Изменить стиль страницы

Вот почему, да, я думаю, он ценил Роуз как человека так же, как и нас. Он связан верностью, и только этим. Он самый трезвый в этой ситуации, потому что у него нет эмоциональной привязанности. Это просто деловая сделка. Роуз забрали, и он собирается сделать все, что ему нужно, чтобы заменить этот актив или, по крайней мере, заполнить его пробел.

Так что он самый последний человек, с которым я хочу вести этот разговор. Но почему-то я знал, что это будет он.

— Итак, я спрошу тебя еще раз, и только еще раз, Ван Дорен, — предупреждает он холодным и отстраненным тоном. — Какое отношение к этому имеет Сэйдж? За что ты наказываешь себя на этот раз?

— К черту это, чувак, — я резко отскакиваю от него, срываясь со стула и отбрасывая его вперед. — Ты понятия не имеешь, о чем говоришь, а я не подписывался на твою болтовню.

Я хватаю свою рубашку, лежащую на блестящем стальном столе посреди комнаты, натягиваю ее на плечи и заставляю ленту тянуться к моей коже, раны под ней пульсируют от приглушенной боли.

— Если она собирается стать для нас проблемой, если она подвергает нас риску из-за того, что мы делаем — если она твоя проблема — тогда это мое дело знать. Я не позволю тебе все испортить, потому что ты не можешь контролировать свои импульсивные гормоны.

Я оборачиваюсь, подступая к его лицу, но он едва моргает, закатывая белые рукава рубашки на руки. Так технично, так точно, что на нем нет ни капли крови.

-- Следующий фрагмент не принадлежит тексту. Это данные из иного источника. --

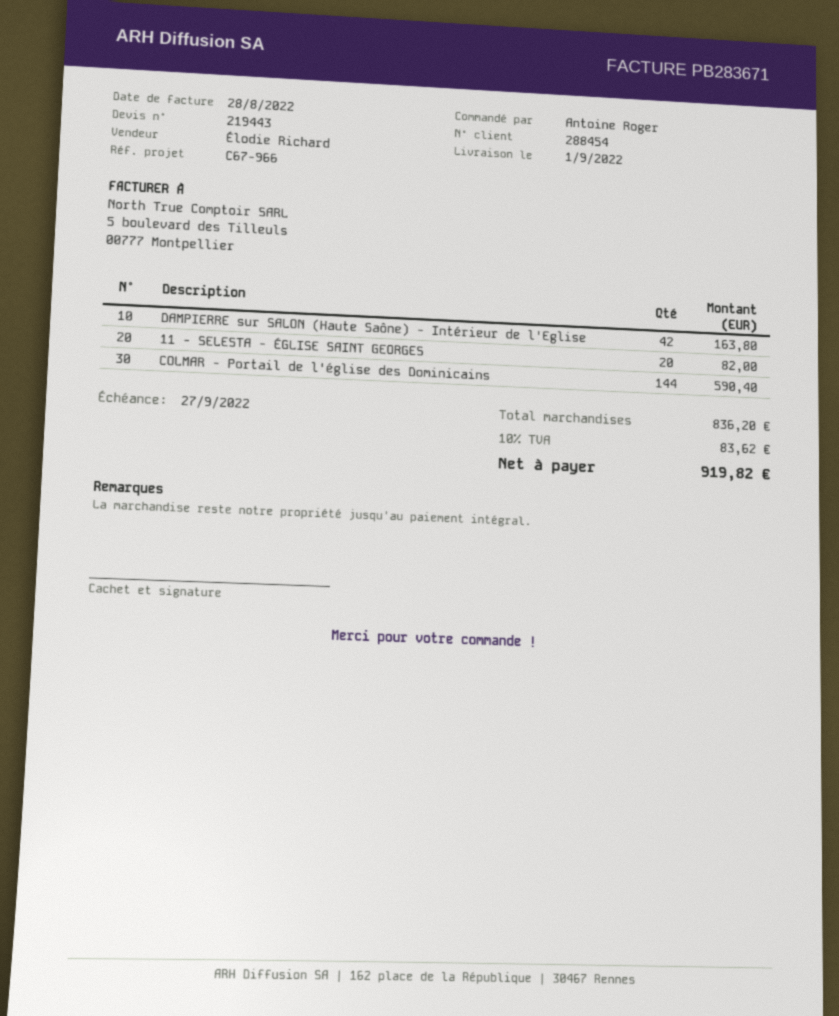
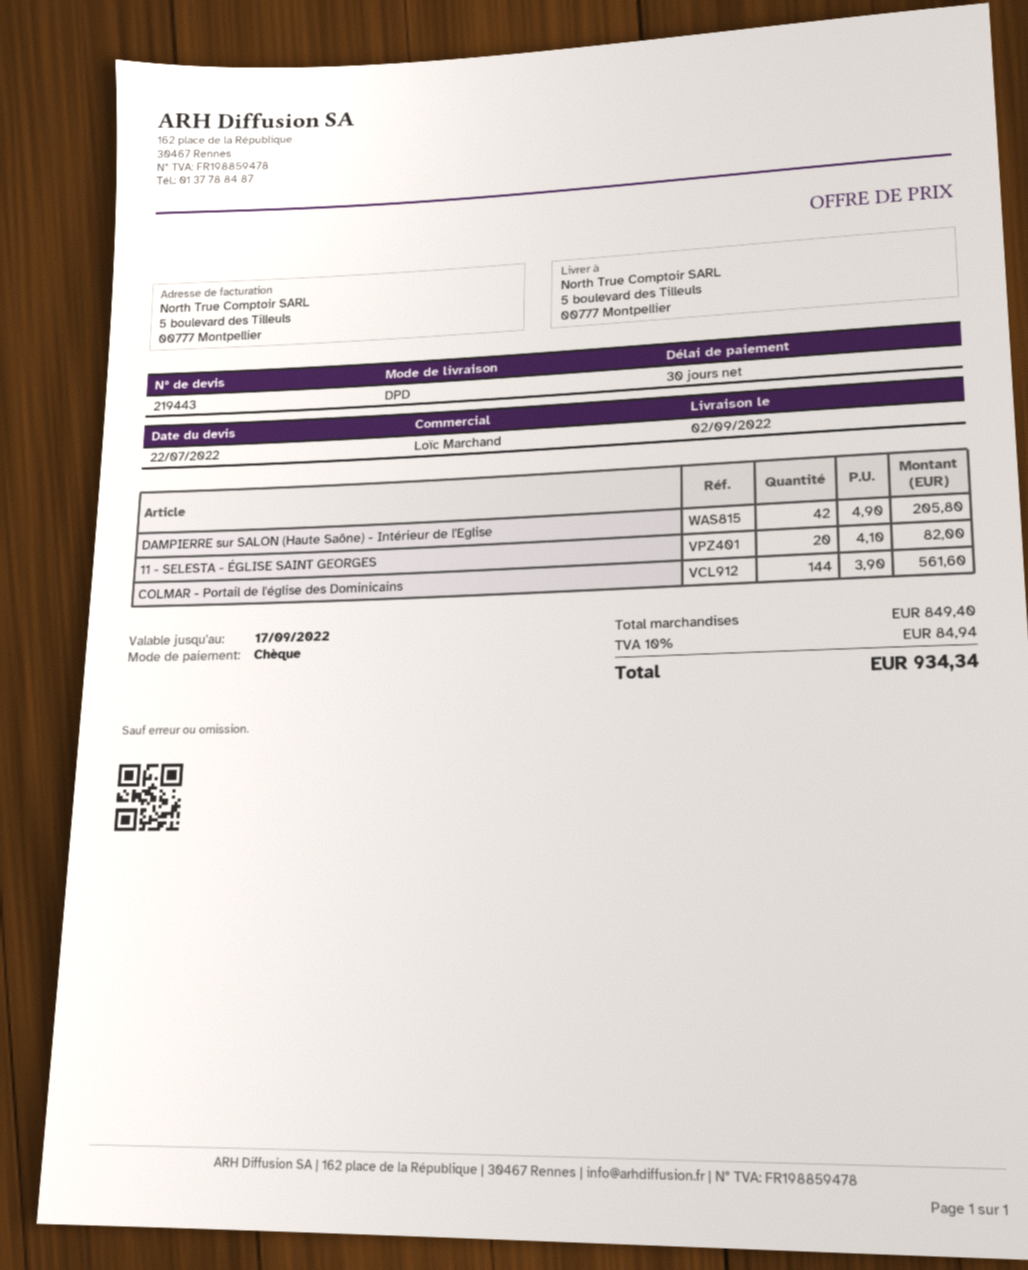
delivery date: 2022-09-01 -> 2022-09-02
sales rep: Élodie Richard -> Loïc Marchand
DAMPIERRE sur SALON (Haute Saône) - Intérieur de l'Eglise: 42 for 163.80 -> 42 for 205.80
COLMAR - Portail de l'église des Dominicains: 144 for 590.40 -> 144 for 561.60
subtotal: 836.20 -> 849.40
tax: 10% = 83.62 -> 10% = 84.94
total: 919.82 -> 934.34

— Не ходи туда, блядь, претенциозная шлюха, — откусываю я. — Я бы никогда не сделал ничего, что подвергло бы вас всех риску. Она никто, всегда была никем.

Кислота разъедает мои внутренности, способ моего тела назвать меня лжецом. Врать кому-то, кого я называю другом, одним из моих самых близких друзей.

Я хочу в это верить, что она ничто. Черт, я бы все отдал за то, чтобы она была никем.

Но она все еще живет во мне, как паразит, питаясь мной.

Спокойствие в его движениях чуть ли не больше меня бесит. То, как он лениво скользит глазами по моим, устанавливая прямой контакт.

— Я не говорю, что ты будешь, Рук, — он делает паузу. — Не намеренно.

— Что это должно значить?

— Это значит, что ты импульсивен. Ты действуешь поспешно, и тобой движут твои желания. Я доверяю тебе. Я не доверяю твоим эмоциям.

Я провожу языком по зубам, саркастически кивая.

— Иди съешь еще один словарь, гребаный ублюдок, — ворчу я. — Мне не нужно быть роботом, чтобы все контролировать.

Я закончил с этим разговором. Я закончил с этой сессией.

Отойдя, я оборачиваюсь и направляюсь к ступеням, ведущим в верхнюю часть дома, где все тепло и по-домашнему, в отличие от того, что живет под ним — этого холодного, безэмоционального места, в котором обитает Тэтчер.

— Если я понял это, это не будет задолго до того, как это сделают другие. Не позволяй им, нам, узнать это от кого-то другого, Рук. Если у нас нет доверия, то у нас ничего нет, — говорит он мне в спину, заставляя меня остановиться наверху лестницы.

Я поворачиваю голову ровно настолько, чтобы посмотреть через плечо на хорошо сложенного мужчину внизу.

— Тэтчер, какого хрена тебя это волнует? — я спрашиваю. — Давай будем честными — тебя ничего не волнует. Это верность для тебя, вот и все. Так какого черта тебя волнует я и мое личное дерьмо?

Я не единственный, у кого есть секреты, и меня тошнит от того, что он ведет себя так, как я. Они есть у Алистера, у Сайласа, и у Тэтча тоже. У него, наверное, больше, чем у любого из нас. Однажды в нашей дружбе он открыл хранилище и рассказал нам о своем отце.

О том, как он узнал, что видел маленьким ребенком.

Как он наткнулся на гараж своего отца и все вещи внутри. И как только это случилось, как только отец поймал его, Тэтчер стал его протеже. Генри Пирсон — умный человек, и он создал для себя и своего наследия способ жить вечно, превратив своего невинного ребенка в вундеркинда серийного убийцу.

Тэтч никогда не рассказывал нам, что отец заставлял его делать, что заставлял смотреть, но я могу гарантировать, что это были не мультфильмы.

Тишина продолжается до тех пор, пока я не слышу его голос, спокойный и ровный:

— Я причиню тебе боль. Алистер может навредить тебе. Даже Сайлас может. Но никто другой, — он останавливается, за мгновение до того, как продолжить. — Никто другой не причинит тебе вреда, Ван Дорен. Никто.